What to produce:
Where a line in the listing below contains the word "为进一步提高远洋渔业企业国际履约能力和水平", copy that line.

Data shown:

====

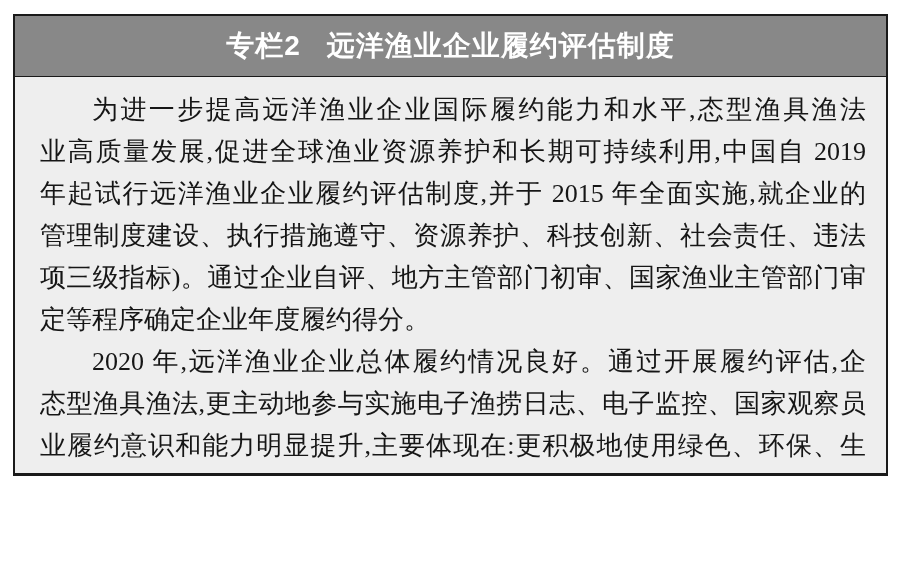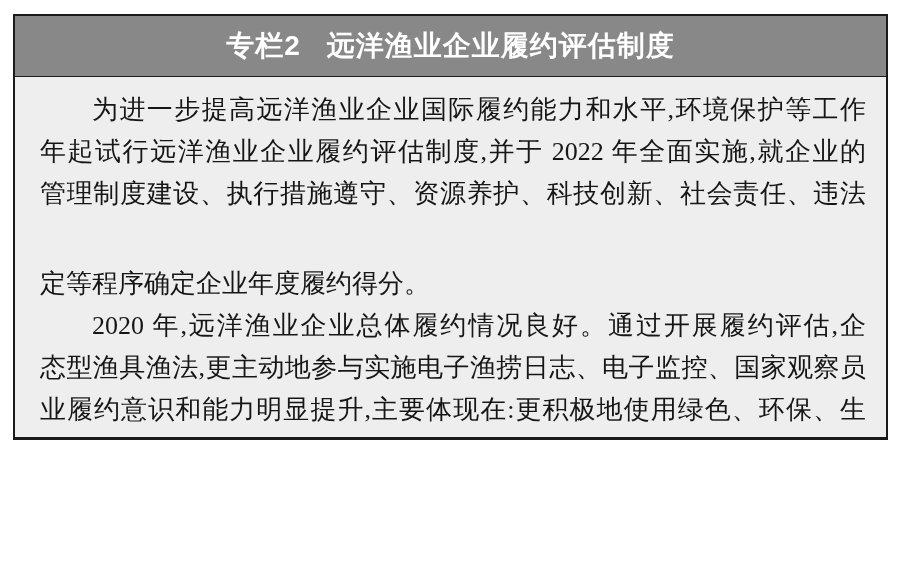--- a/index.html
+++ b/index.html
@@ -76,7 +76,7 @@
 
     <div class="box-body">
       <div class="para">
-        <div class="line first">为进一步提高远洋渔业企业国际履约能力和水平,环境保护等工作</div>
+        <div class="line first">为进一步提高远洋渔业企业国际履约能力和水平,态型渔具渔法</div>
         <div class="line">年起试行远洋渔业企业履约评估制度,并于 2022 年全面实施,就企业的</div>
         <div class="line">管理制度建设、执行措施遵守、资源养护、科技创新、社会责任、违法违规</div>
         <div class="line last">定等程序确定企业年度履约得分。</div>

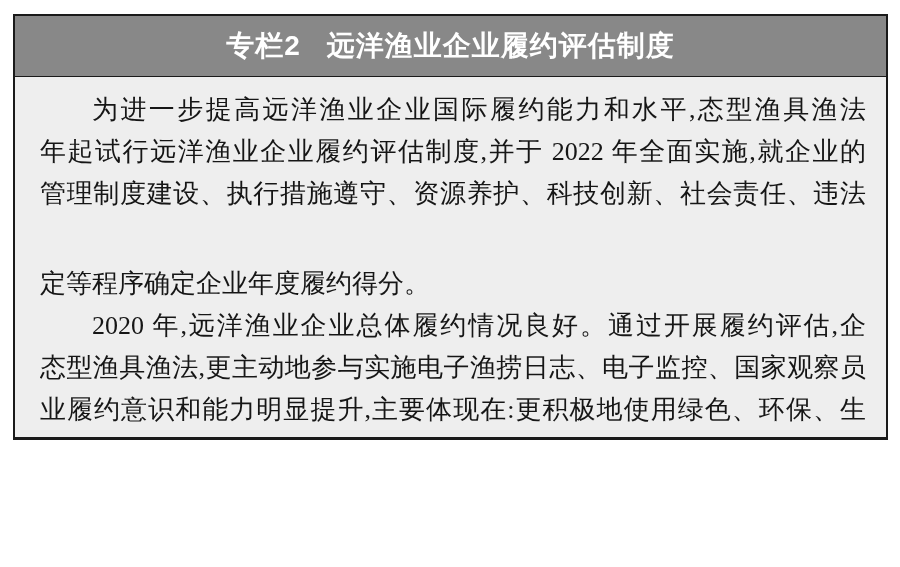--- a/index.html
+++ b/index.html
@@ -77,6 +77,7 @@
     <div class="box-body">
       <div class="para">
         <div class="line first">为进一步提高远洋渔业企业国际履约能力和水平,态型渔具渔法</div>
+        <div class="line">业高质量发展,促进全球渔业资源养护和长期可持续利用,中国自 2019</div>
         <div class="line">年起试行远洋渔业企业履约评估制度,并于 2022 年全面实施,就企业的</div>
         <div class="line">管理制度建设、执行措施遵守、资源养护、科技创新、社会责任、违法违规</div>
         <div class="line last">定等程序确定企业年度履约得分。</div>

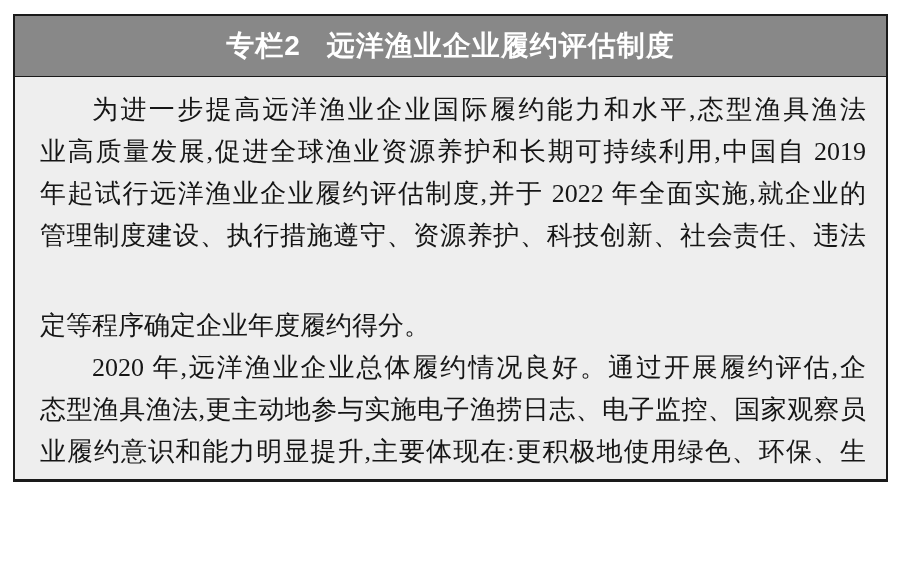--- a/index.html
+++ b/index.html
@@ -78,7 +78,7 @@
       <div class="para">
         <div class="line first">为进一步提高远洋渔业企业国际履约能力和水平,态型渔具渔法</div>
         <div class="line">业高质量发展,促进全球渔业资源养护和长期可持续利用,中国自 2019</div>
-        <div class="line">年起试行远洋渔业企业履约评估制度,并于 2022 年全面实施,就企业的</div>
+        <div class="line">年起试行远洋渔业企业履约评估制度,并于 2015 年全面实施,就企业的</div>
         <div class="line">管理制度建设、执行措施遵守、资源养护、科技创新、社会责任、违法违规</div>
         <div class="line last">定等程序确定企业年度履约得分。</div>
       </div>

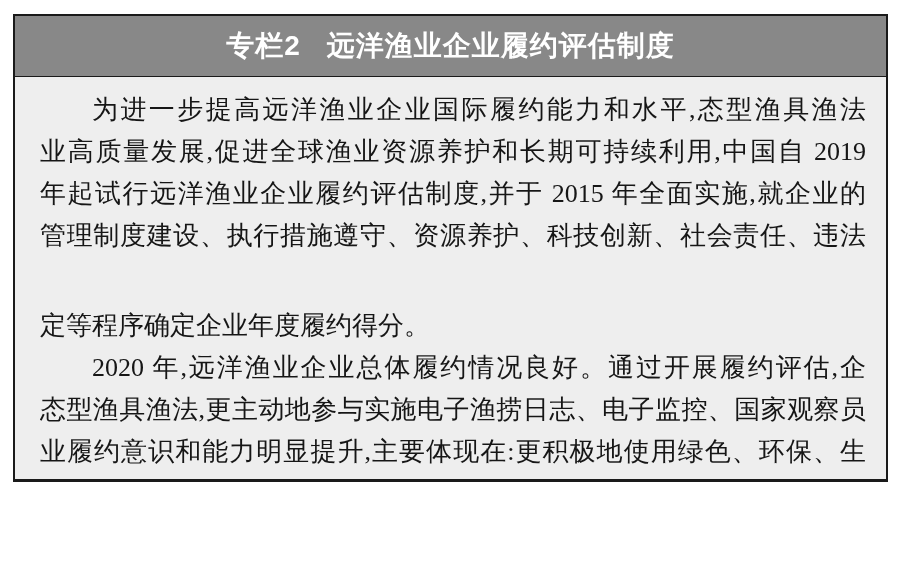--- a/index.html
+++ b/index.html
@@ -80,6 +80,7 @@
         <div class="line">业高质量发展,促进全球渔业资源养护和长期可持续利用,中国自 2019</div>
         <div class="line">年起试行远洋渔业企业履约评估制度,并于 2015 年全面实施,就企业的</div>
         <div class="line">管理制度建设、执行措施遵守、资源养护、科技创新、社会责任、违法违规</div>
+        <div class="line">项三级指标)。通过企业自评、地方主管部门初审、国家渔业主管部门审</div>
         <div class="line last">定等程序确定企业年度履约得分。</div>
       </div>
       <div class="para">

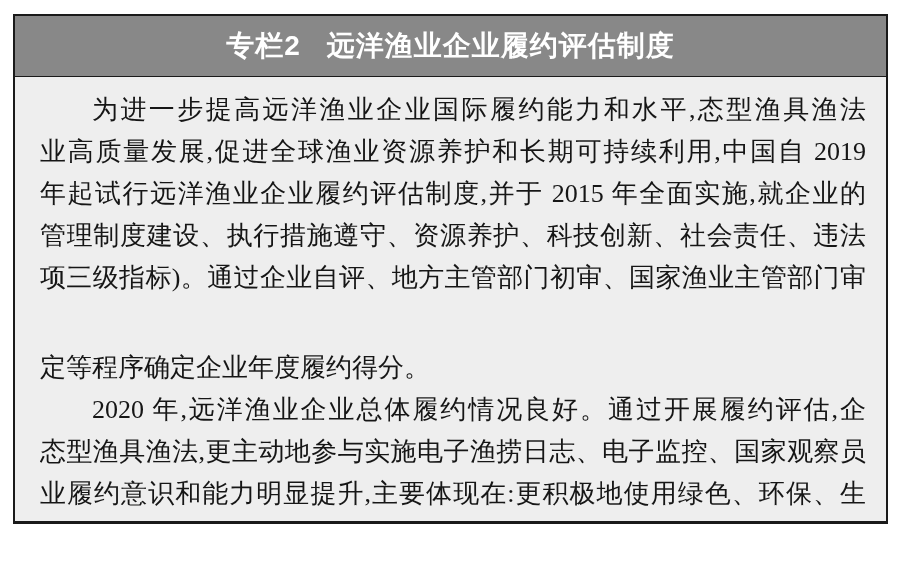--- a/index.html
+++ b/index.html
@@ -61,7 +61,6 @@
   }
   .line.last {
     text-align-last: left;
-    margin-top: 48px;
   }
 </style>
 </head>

====

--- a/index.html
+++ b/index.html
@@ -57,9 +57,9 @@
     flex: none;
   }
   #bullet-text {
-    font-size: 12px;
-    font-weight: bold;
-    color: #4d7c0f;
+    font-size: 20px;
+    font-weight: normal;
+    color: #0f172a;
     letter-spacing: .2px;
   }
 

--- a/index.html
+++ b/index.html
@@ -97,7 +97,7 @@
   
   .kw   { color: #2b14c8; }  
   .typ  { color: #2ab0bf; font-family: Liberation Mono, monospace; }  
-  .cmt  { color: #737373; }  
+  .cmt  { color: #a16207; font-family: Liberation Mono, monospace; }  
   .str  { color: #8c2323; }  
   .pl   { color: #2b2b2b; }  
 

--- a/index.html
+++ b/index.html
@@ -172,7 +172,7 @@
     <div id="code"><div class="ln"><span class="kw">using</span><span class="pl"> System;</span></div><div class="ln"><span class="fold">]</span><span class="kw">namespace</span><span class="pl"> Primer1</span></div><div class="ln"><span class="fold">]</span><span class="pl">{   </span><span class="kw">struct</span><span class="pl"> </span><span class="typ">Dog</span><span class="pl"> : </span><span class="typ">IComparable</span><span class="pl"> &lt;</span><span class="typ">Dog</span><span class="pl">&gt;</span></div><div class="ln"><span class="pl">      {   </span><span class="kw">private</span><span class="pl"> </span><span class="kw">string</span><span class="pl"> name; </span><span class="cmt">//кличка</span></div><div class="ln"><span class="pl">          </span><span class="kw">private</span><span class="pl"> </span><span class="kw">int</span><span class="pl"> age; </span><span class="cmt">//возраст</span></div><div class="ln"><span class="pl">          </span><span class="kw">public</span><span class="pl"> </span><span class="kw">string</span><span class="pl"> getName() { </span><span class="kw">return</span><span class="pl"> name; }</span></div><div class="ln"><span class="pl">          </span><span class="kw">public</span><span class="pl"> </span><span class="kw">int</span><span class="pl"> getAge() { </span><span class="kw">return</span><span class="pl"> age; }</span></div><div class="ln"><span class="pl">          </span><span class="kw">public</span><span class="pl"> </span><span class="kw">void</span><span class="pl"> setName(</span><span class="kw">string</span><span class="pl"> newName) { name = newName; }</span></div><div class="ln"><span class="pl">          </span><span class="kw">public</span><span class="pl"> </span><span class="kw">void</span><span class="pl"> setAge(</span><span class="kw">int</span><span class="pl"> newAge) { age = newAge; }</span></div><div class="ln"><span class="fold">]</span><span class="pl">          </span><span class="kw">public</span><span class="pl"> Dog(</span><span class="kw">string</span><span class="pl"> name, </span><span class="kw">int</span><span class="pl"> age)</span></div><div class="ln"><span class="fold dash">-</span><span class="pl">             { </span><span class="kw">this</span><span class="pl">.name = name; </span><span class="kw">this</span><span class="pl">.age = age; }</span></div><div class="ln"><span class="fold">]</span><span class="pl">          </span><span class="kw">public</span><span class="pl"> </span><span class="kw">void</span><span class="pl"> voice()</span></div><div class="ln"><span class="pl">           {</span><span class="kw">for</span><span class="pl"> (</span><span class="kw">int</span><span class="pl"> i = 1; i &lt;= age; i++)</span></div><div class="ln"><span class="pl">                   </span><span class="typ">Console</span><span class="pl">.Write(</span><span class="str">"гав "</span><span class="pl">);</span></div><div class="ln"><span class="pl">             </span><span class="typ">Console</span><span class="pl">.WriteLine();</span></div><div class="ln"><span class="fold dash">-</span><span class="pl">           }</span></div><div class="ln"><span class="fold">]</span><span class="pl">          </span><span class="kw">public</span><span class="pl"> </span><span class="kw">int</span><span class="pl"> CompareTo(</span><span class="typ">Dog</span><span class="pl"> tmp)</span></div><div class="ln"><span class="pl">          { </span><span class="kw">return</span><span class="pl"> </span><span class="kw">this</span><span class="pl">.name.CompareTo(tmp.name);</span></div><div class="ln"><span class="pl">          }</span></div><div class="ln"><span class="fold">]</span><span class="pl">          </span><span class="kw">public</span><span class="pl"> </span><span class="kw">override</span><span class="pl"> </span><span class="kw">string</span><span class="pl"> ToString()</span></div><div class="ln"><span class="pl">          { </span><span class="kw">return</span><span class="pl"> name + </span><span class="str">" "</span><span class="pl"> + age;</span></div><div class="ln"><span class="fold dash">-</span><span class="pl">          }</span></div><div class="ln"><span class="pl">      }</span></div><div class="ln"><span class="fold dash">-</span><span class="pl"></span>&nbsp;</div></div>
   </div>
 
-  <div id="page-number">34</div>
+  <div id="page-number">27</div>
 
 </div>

====

Result of the task:
-        <div class="line first">为进一步提高远洋渔业企业国际履约能力和水平,环境保护等工作</div>
+        <div class="line first">为进一步提高远洋渔业企业国际履约能力和水平,态型渔具渔法</div>
         <div class="line first">为进一步提高远洋渔业企业国际履约能力和水平,态型渔具渔法</div>
         <div class="line first">为进一步提高远洋渔业企业国际履约能力和水平,态型渔具渔法</div>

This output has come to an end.